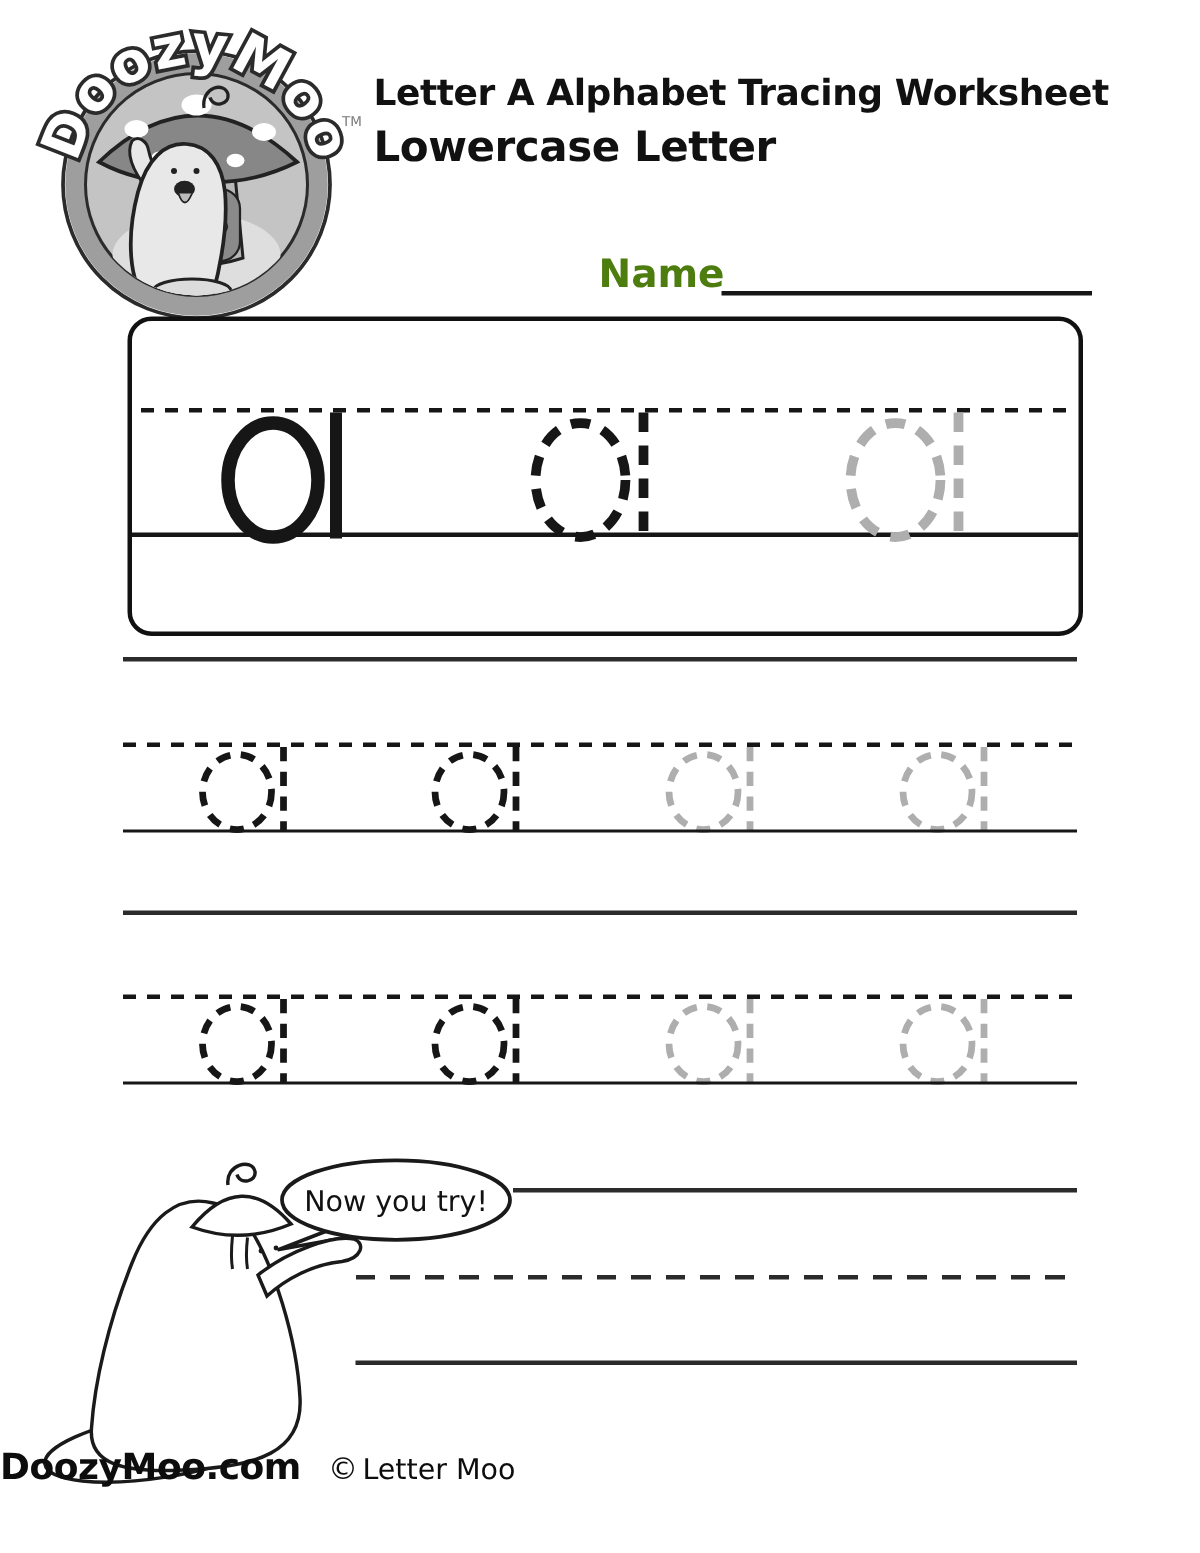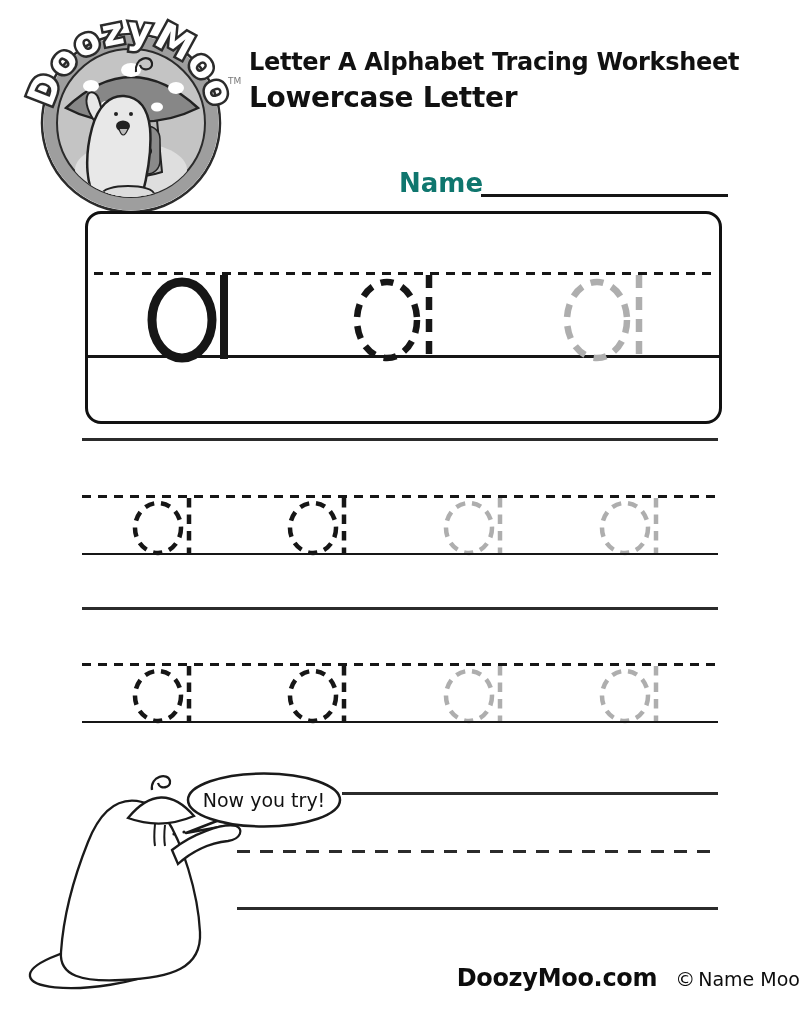--- a/index.html
+++ b/index.html
@@ -12,7 +12,7 @@
   
   .title{position:absolute;left:249px;top:44px;font-size:24px;font-weight:700;letter-spacing:-.3px;line-height:37px;color:#111;}
   .subtitle{position:absolute;left:249px;top:81px;font-size:28px;font-weight:700;letter-spacing:-.3px;color:#111;}
-  .name-label{position:absolute;left:399px;top:168px;font-size:26px;font-weight:700;color:#0f766e;}
+  .name-label{position:absolute;left:399px;top:168px;font-size:26px;font-weight:700;color:#4d7c0f;}
   .name-line{position:absolute;left:481px;top:194px;width:247px;height:3px;background:#161616;}
 
   

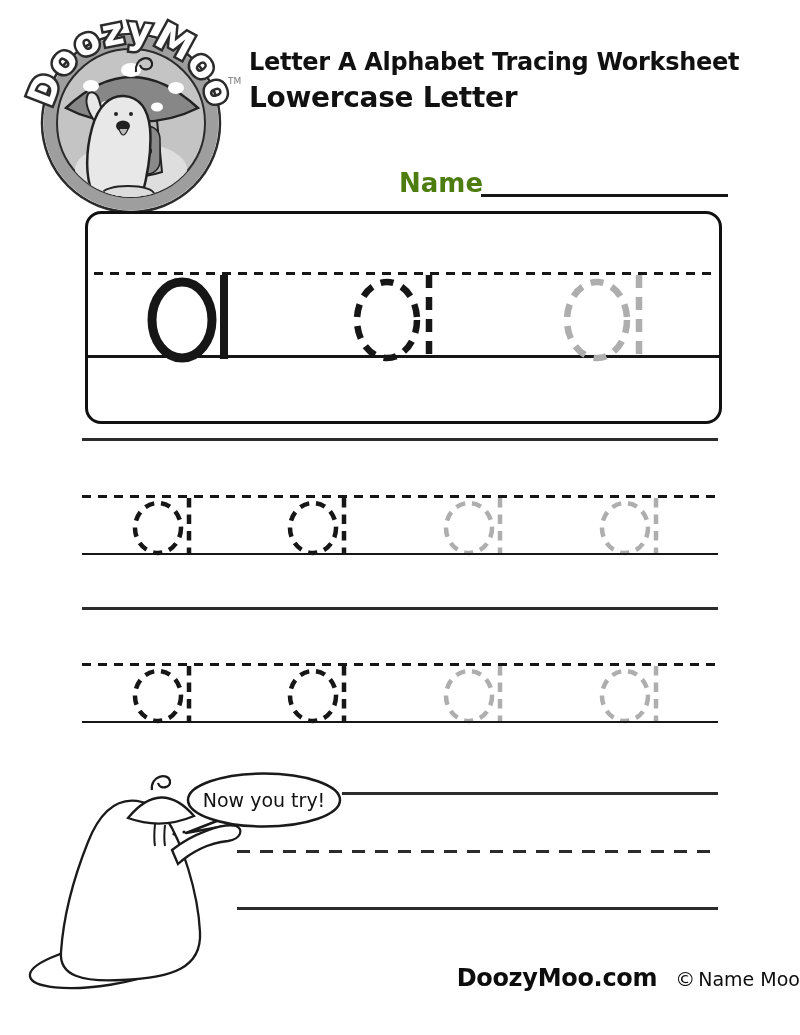--- a/index.html
+++ b/index.html
@@ -45,7 +45,7 @@
   .tm-text{font-family:"DejaVu Sans","Liberation Sans",sans-serif;font-size:9px;fill:#7a7a7a;}
 
   
-  .footer{position:absolute;left:0;top:964px;width:100%;display:flex;justify-content:flex-end;align-items:baseline;gap:18px;}
+  .footer{position:absolute;left:0;top:964px;width:100%;display:flex;justify-content:flex-start;align-items:baseline;gap:18px;}
   .site{font-size:24px;font-weight:700;color:#0d0d0d;letter-spacing:-.3px;}
   .copy{font-size:19px;font-weight:500;color:#0d0d0d;display:flex;align-items:baseline;gap:3px;}
   .copy .sym{font-size:20px;}

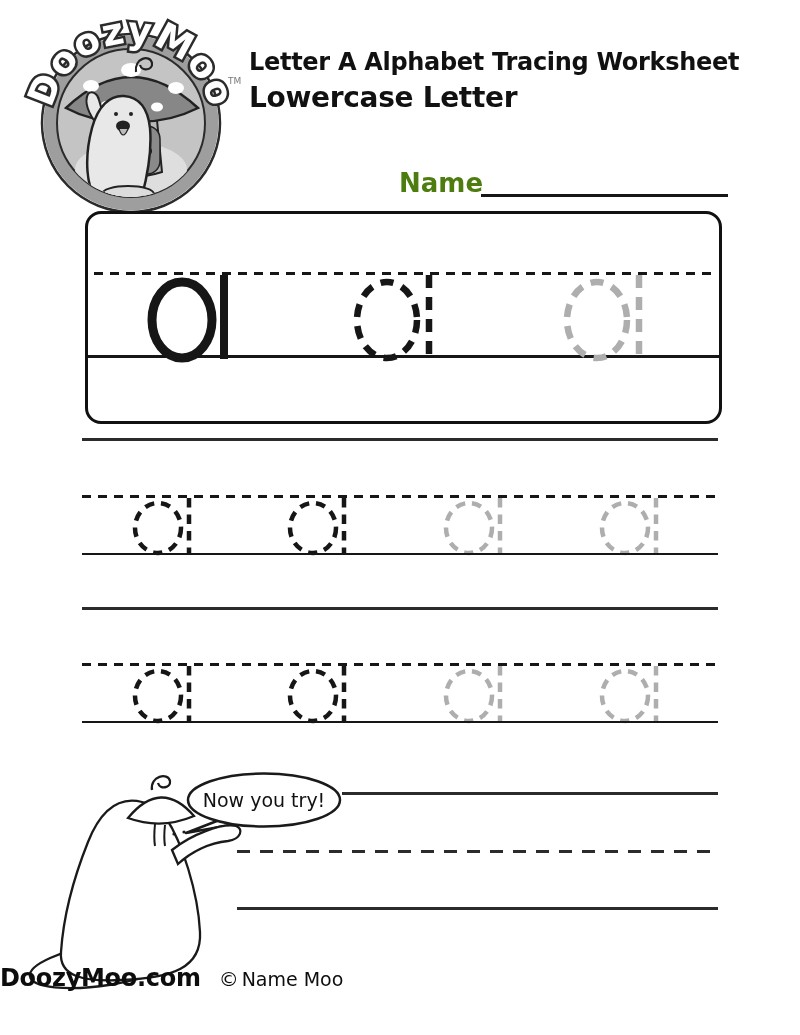--- a/index.html
+++ b/index.html
@@ -205,7 +205,7 @@
     <span class="site">DoozyMoo.com</span>
     <span class="copy">
       <span class="sym">©</span>
-      <span>Name Moo</span>
+      <span>Letter Moo</span>
     </span>
   </div>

Work required: In the data above, which lines include "flex"? Return those lines.

Solution below:
-  .footer{position:absolute;left:0;top:964px;width:100%;display:flex;justify-content:flex-end;align-items:baseline;gap:18px;}
+  .footer{position:absolute;left:0;top:964px;width:100%;display:flex;justify-content:flex-start;align-items:baseline;gap:18px;}
   .copy{font-size:19px;font-weight:500;color:#0d0d0d;display:flex;align-items:baseline;gap:3px;}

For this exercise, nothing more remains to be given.